Steve Coogan masters tragic irony in Hamlet 2
By PETER KEOUGH  |  August 19, 2008
3.5 3.5 Stars


VIDEO: The trailer for Hamlet 2

Hamlet 2 | Directed by Andrew Fleming | Written by Pam Brady and Andrew Fleming | with Steve Coogan, Catherine Keener, Joseph Julian Soria, Skylar Astin, Phoebe Strole, Melonie Diaz, Elisabeth Shue, David Arquette, and Amy Poehler | Focus Features | 92 minutes

Cheese Danish: Hamlet Variations We'd Like To See. By Peter Keough.

Interview: Steve Coogan. By Peter Keough.

Like Tropic Thunder, Hamlet 2 makes its satirical intent known straight away with a flurry of phony, funny commercials. The ad for Herpecol features a genial performance by Dana Marschz (the last name pronounced like that of Steve Martin’s character Michael Hufruhurr in The Man with Two Brains), who’s played with a heartbreaking, hilarious combination of vanity, guilelessness, and ineptitude by Steve Coogan. (You’ll recall that Coogan plays the director in Tropic Thunder.)

Marschz, like Thunder’s Tugg Speedman, has arrived at a critical point in his career. Is he a talentless failure? Unlike Speedman, he confronts this question not on the set of a blockbuster movie but when a prepubescent critic rakes his latest production, another adoption of an inappropriate Hollywood movie, this one put on by Marschz’s Tucson-high-school drama club. That difference in scale, and Coogan’s performance, helps elevate Hamlet 2 to a level beyond the caustic, black-comic satire of Satire. So does the film’s ambition: divided into five acts, directed with Olympian compassion and aloofness by Andrew Fleming, it fulfills the classical dramatic structure, achieving the virtues of pathos and catharsis.

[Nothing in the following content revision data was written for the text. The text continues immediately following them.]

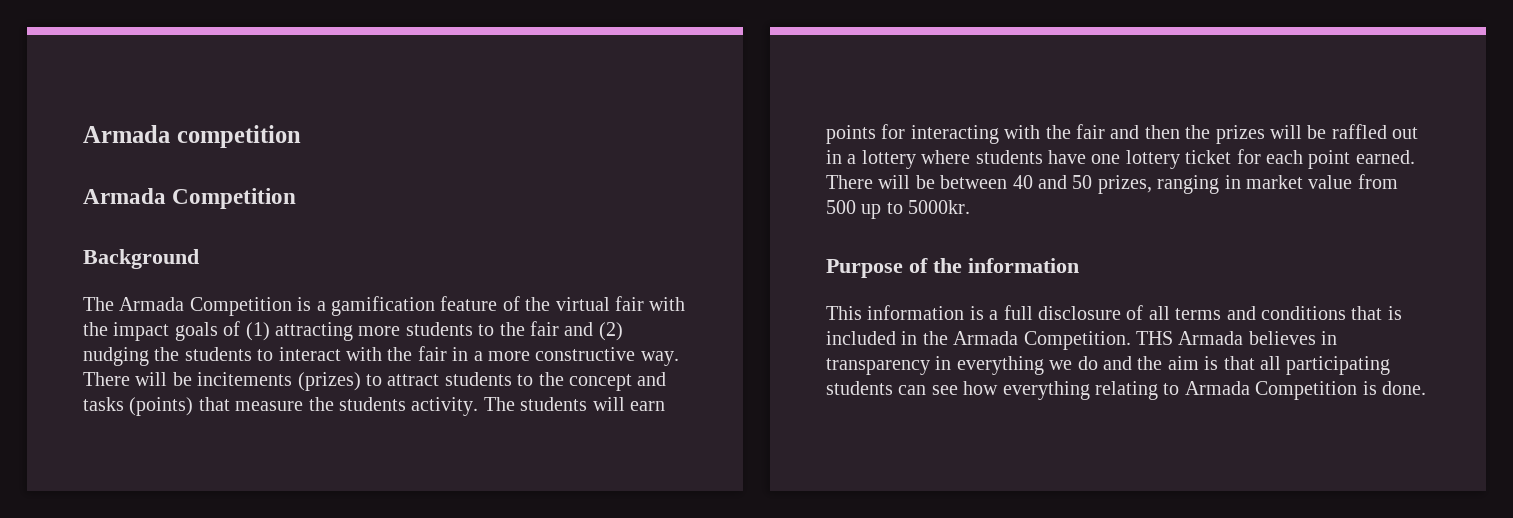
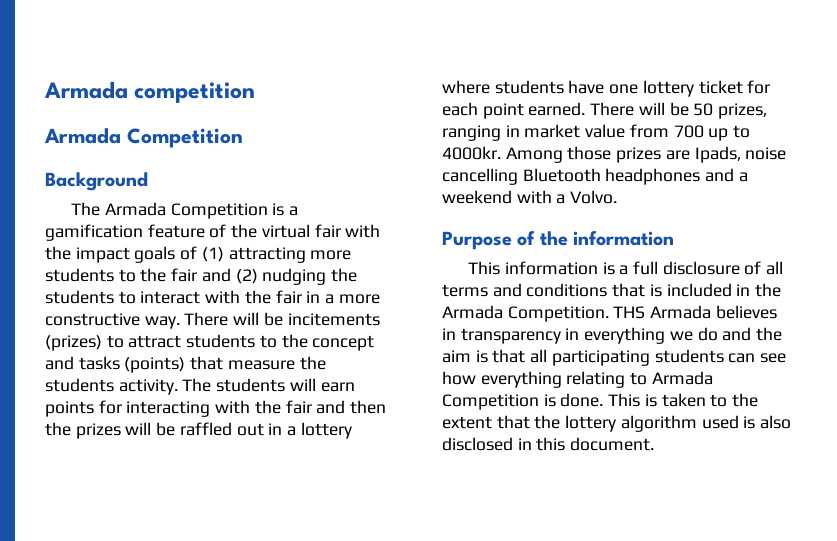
[940,175,1067,189] between 40 and -> (689, 109) none
[826,200,856,214] 500 -> [673,125,704,138] 700
[908,200,971,214] 5000kr. -> [442,146,787,163] [442,168,748,185] [442,190,618,204] 4000kr. Among those prizes are Ipads, noise cancelling Bluetooth headphones and a weekend with a Volvo.
(1426, 388) none -> [608,393,759,407] [442,415,792,432] [442,437,655,451] This is taken to the extent that the lottery algorithm used is also disclosed in this document.

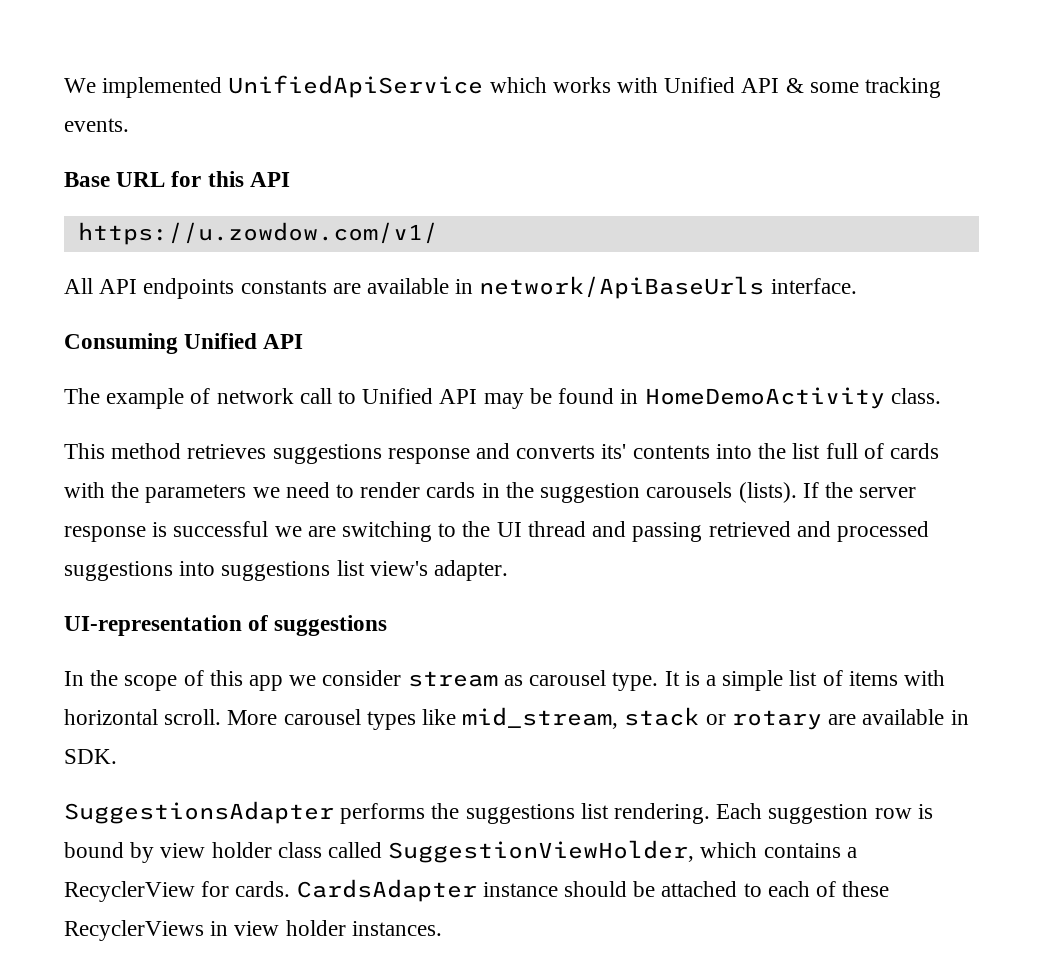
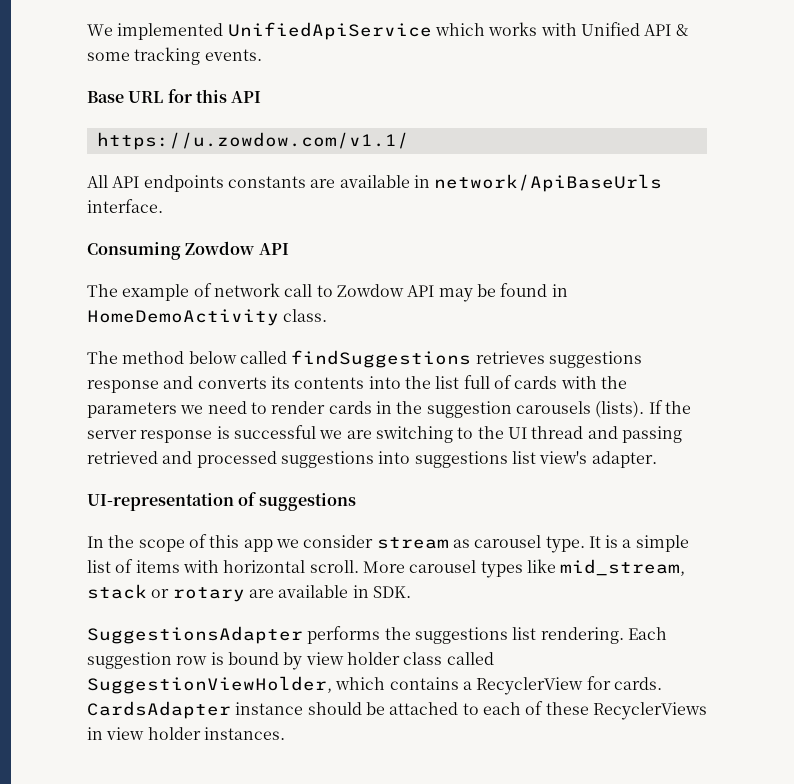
[77,222,438,245] https://u.zowdow.com/v1/ -> [96,132,409,150] https://u.zowdow.com/v1.1/
[184,333,258,349] Unified -> [185,241,255,255] Zowdow
[362,388,434,404] Unified -> [336,284,404,297] Zowdow
[64,443,182,459] This method -> [87,350,472,368] The method below called findSuggestions
[601,444,627,459] its' -> [270,376,290,389] its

But don’t let that put you off. Despite, or because of, such underlying gravity, this might be the funniest comedy of the summer, if only for its brutally on-target parody of sentimental exploitative Hollywood pap like Dangerous Minds. Disrespected at home (the film loses points by typecasting Catherine Keener as the bitchy wife), Marschz is held in contempt at school, dissed by the tiny critic from the school paper and by everyone else, except for two equally deluded adoring students (plucky newcomers Skylar Astin and Phoebe Strole). When the school dumps some tough-seeming minority kids into his class and then threatens to cut out funding altogether, Marschz realizes that the only way he can get his second act together is by inspiring them all to put on his masterpiece, a sequel to Shakespeare’s tragedy, but set to music and with a happy ending.

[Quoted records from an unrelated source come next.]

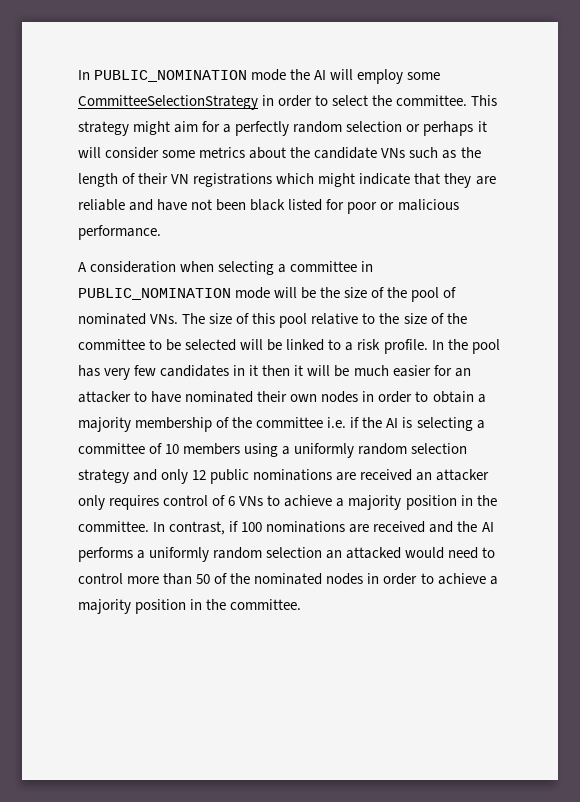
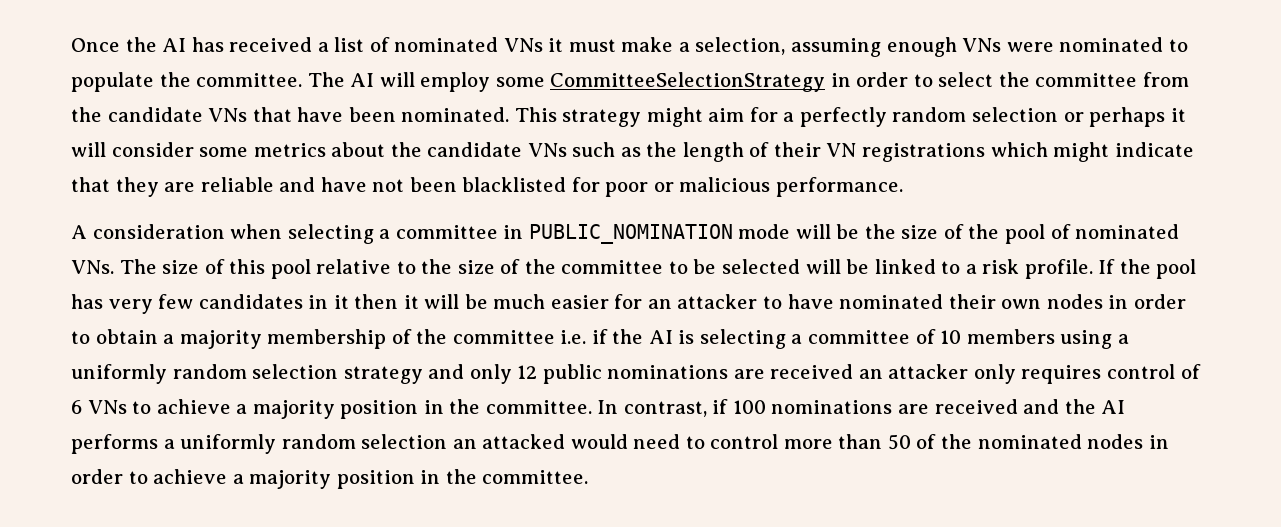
[78,69,311,82] In PUBLIC_NOMINATION mode the -> [71,37,1188,57] [71,72,345,92] Once the AI has received a list of nominated VNs it must make a selection, assuming enough VNs were nominated to populate the committee. The
[396,95,468,106] committee. -> [1035,72,1190,87] [71,107,510,122] committee from the candidate VNs that have been nominated.
[250,199,323,211] black listed -> [462,177,567,192] blacklisted
[431,340,444,350] In -> [1098,259,1116,274] If

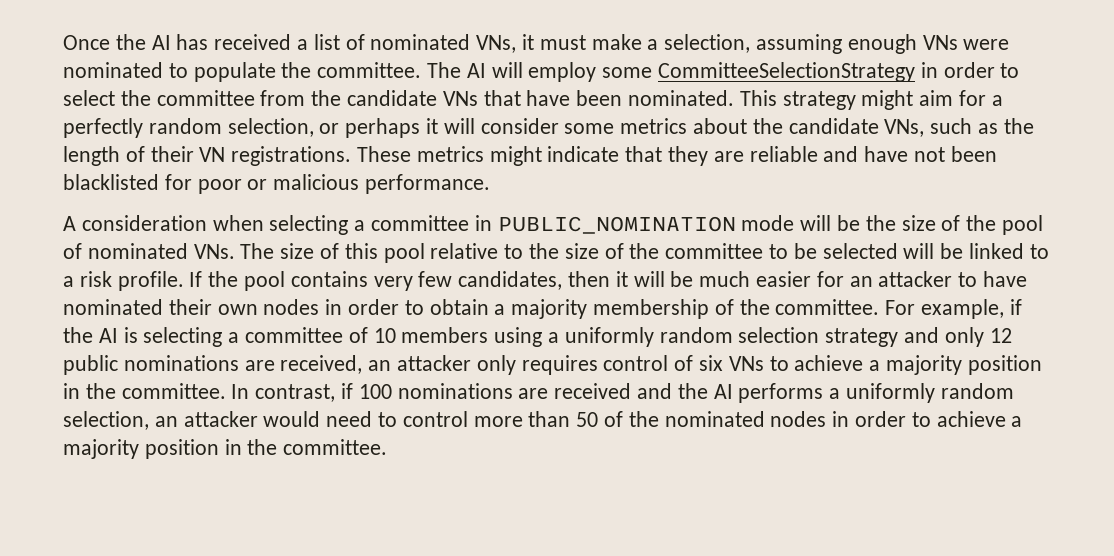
[503,38,543,52] VNs -> [476,35,517,53] VNs,
[972,107,1059,122] selection -> [227,118,314,137] selection,
[527,143,567,157] VNs -> [884,119,925,137] VNs,
[862,142,1048,162] registrations which -> [231,146,484,166] registrations. These metrics
[71,294,103,309] has -> [290,271,368,287] contains
[198,294,349,309] candidates in it -> [458,271,563,290] candidates,
[452,330,587,344] committee i.e. -> [775,299,1005,319] committee. For example,
[770,364,854,379] received -> [280,355,363,374] received,
[71,400,82,414] 6 -> [699,355,724,371] six
[361,434,566,449] selection an attacked -> [63,411,258,430] selection, an attacker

And why not? The Bard might well have invented the sequel (starting with Henry VI Parts 1, 2and3), so why not a Hamlet 2? The death (SPOILERS!) of every major character might pose a problem, but nothing ingenuity (a time machine? a cameo by Einstein? by Jesus?) and determination can’t handle. And Marschz himself has a lot in common with his hero. Like the Dane, he’s ineffectual, beset by wicked forces, and on poor terms with his deceased father. Unlike that prototypical self-conscious hero, however, Marschz is nearly devoid of introspection and despair and even doubt.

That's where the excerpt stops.